Material provided Block Start
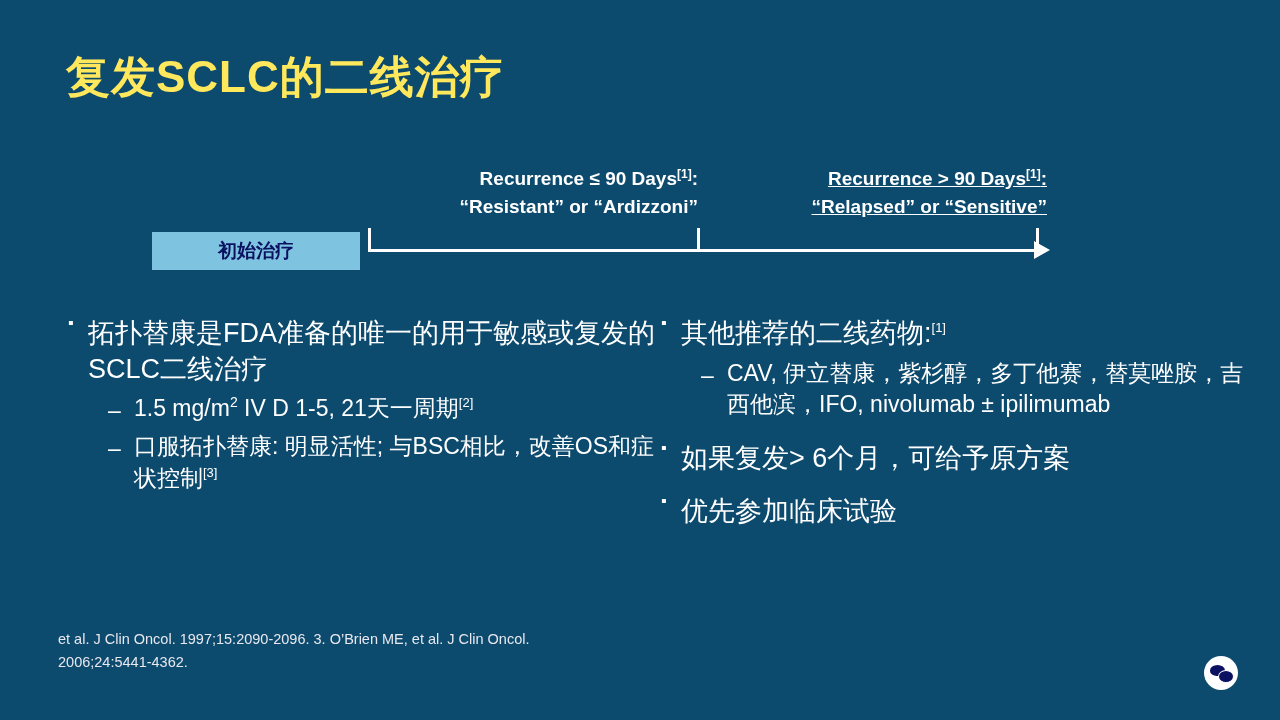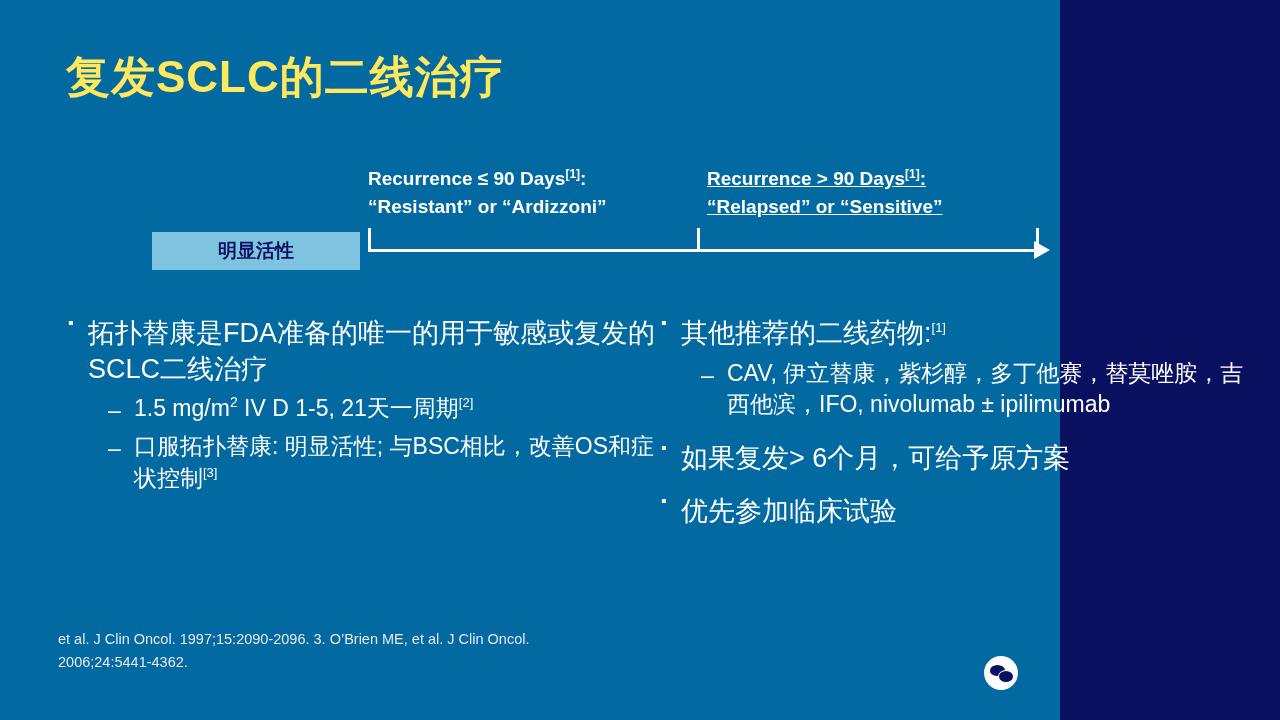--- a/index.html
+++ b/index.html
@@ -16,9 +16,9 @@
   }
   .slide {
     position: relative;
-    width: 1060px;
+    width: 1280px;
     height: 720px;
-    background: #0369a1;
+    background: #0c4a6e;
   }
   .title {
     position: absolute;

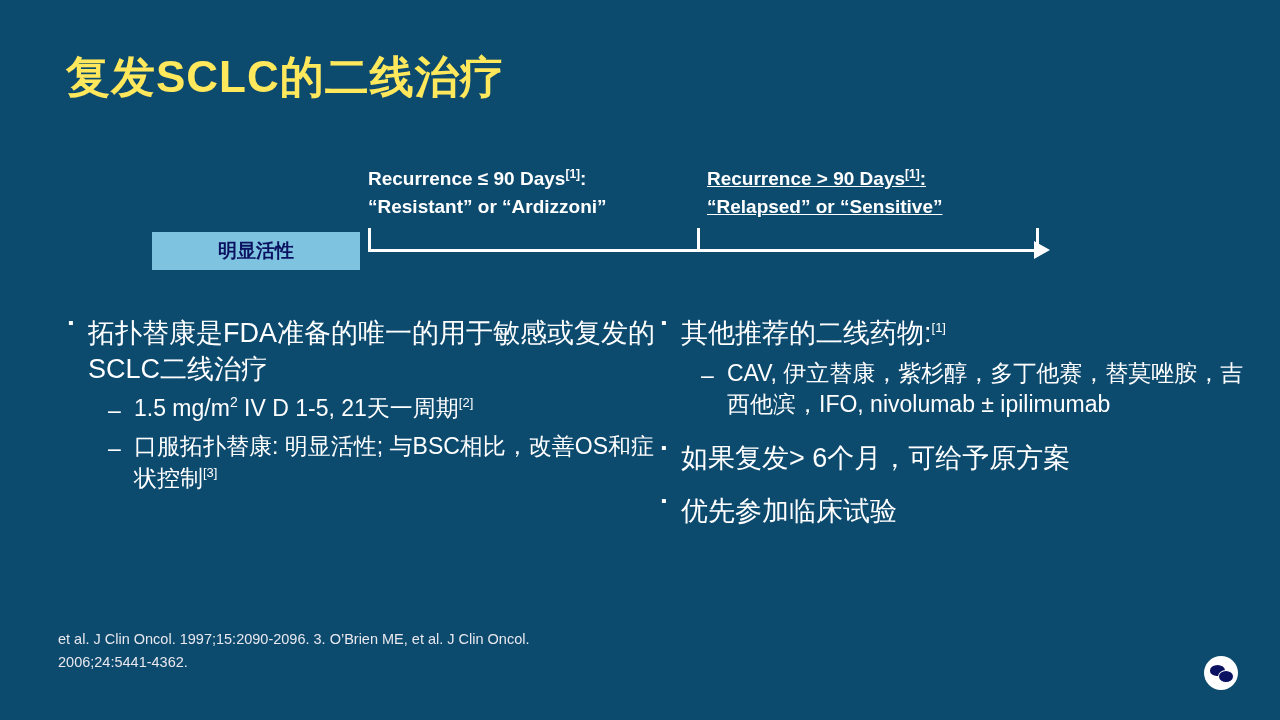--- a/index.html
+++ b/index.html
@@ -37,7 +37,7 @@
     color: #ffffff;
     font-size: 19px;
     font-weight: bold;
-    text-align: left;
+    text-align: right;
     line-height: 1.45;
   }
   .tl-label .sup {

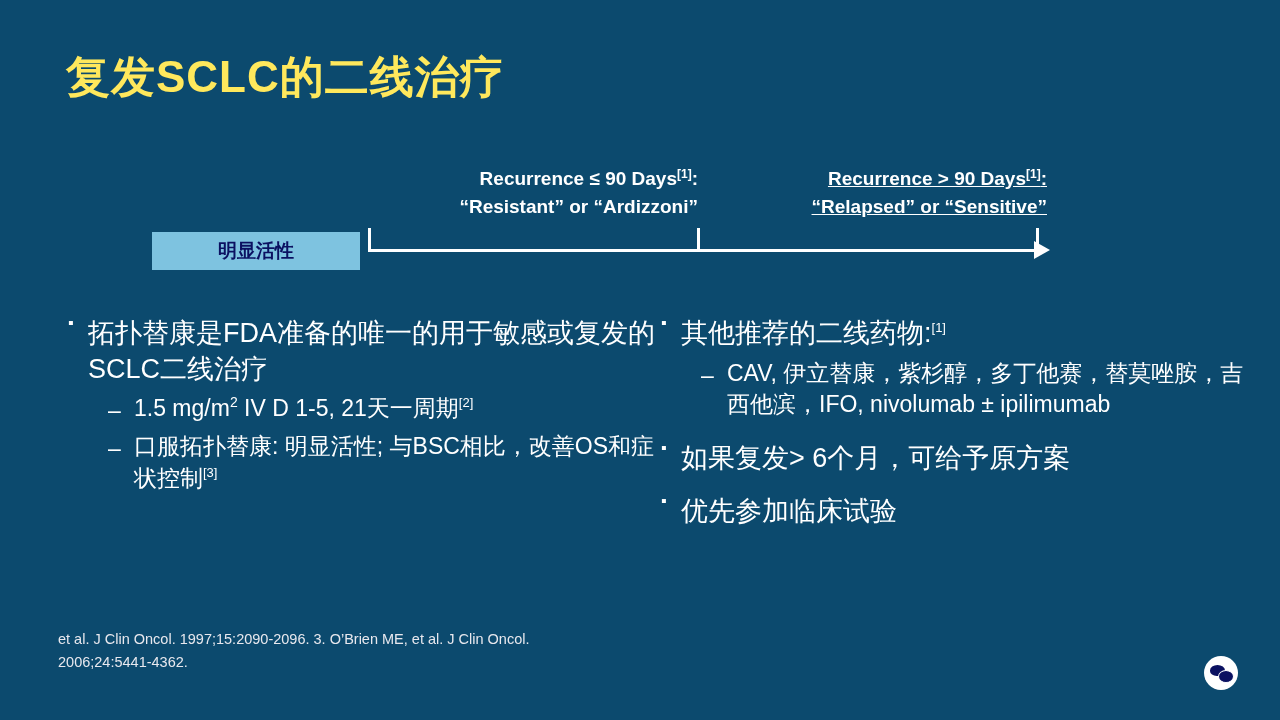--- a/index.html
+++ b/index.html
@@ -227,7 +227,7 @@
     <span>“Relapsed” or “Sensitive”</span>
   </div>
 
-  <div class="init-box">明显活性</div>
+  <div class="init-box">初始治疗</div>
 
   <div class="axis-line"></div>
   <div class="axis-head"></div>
Material provided Block End
Material provided Block Start
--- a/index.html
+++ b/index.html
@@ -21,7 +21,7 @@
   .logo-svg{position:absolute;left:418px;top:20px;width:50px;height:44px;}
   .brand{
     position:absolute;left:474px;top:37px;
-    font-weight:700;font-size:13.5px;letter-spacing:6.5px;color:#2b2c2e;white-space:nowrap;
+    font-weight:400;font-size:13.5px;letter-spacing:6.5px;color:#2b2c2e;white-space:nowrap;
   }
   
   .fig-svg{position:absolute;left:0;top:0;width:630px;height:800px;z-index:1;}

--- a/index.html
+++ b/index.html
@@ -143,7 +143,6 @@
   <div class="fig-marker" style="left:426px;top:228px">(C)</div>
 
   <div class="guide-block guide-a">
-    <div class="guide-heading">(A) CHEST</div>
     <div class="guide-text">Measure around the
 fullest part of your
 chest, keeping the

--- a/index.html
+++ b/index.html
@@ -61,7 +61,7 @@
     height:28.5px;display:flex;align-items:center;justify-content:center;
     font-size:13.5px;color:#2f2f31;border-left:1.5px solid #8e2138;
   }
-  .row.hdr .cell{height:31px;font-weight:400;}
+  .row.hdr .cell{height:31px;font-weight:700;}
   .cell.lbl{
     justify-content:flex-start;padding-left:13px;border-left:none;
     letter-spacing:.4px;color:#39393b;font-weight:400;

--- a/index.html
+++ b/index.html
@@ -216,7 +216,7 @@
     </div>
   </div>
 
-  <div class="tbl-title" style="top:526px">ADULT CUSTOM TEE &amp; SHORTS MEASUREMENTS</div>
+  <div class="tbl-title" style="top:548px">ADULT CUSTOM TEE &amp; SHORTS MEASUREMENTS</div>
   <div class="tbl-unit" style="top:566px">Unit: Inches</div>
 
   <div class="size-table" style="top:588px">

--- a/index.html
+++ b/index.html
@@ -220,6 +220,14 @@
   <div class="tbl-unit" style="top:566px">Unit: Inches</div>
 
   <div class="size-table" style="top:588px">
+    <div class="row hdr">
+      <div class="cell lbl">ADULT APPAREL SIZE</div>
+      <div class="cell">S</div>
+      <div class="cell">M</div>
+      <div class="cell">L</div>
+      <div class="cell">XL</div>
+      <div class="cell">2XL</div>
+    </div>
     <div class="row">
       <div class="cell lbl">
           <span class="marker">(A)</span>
Material provided Block End
Material provided Block Start
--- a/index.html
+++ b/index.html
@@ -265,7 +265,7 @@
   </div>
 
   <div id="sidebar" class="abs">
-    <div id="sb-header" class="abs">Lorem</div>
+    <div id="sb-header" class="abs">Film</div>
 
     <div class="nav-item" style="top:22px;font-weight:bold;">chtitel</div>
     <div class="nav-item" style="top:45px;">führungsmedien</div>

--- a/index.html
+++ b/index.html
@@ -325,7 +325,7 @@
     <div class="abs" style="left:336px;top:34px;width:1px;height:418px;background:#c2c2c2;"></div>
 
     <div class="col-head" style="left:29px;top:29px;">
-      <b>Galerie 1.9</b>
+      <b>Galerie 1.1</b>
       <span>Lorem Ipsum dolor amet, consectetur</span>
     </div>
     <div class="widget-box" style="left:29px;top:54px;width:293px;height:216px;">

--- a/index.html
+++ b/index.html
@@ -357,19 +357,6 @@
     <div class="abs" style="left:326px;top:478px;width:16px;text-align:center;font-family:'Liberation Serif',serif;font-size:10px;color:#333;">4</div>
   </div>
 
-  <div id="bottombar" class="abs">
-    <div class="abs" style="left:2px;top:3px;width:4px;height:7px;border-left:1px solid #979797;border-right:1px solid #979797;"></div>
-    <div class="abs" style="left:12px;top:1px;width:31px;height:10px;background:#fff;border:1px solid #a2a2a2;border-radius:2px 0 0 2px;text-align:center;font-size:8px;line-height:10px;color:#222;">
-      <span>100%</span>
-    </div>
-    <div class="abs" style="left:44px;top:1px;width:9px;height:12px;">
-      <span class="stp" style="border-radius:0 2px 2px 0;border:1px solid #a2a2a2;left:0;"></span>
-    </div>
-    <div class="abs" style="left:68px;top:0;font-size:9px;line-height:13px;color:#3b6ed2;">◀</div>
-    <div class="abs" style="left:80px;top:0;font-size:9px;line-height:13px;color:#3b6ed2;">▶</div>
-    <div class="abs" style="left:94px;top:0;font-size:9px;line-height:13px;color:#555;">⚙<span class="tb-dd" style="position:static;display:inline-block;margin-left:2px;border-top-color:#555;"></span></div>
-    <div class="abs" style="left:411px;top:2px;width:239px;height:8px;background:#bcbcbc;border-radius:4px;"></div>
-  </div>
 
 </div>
Material provided Block End
## Problem description
Produce a word-for-word copy of everything above from the line holding "-357,19 +357,6 @@" down to the line holding "solid #979797;border-right:1px solid", with both of those lines kept.

## Problem solution
@@ -357,19 +357,6 @@
     <div class="abs" style="left:326px;top:478px;width:16px;text-align:center;font-family:'Liberation Serif',serif;font-size:10px;color:#333;">4</div>
   </div>
 
-  <div id="bottombar" class="abs">
-    <div class="abs" style="left:2px;top:3px;width:4px;height:7px;border-left:1px solid #979797;border-right:1px solid #979797;"></div>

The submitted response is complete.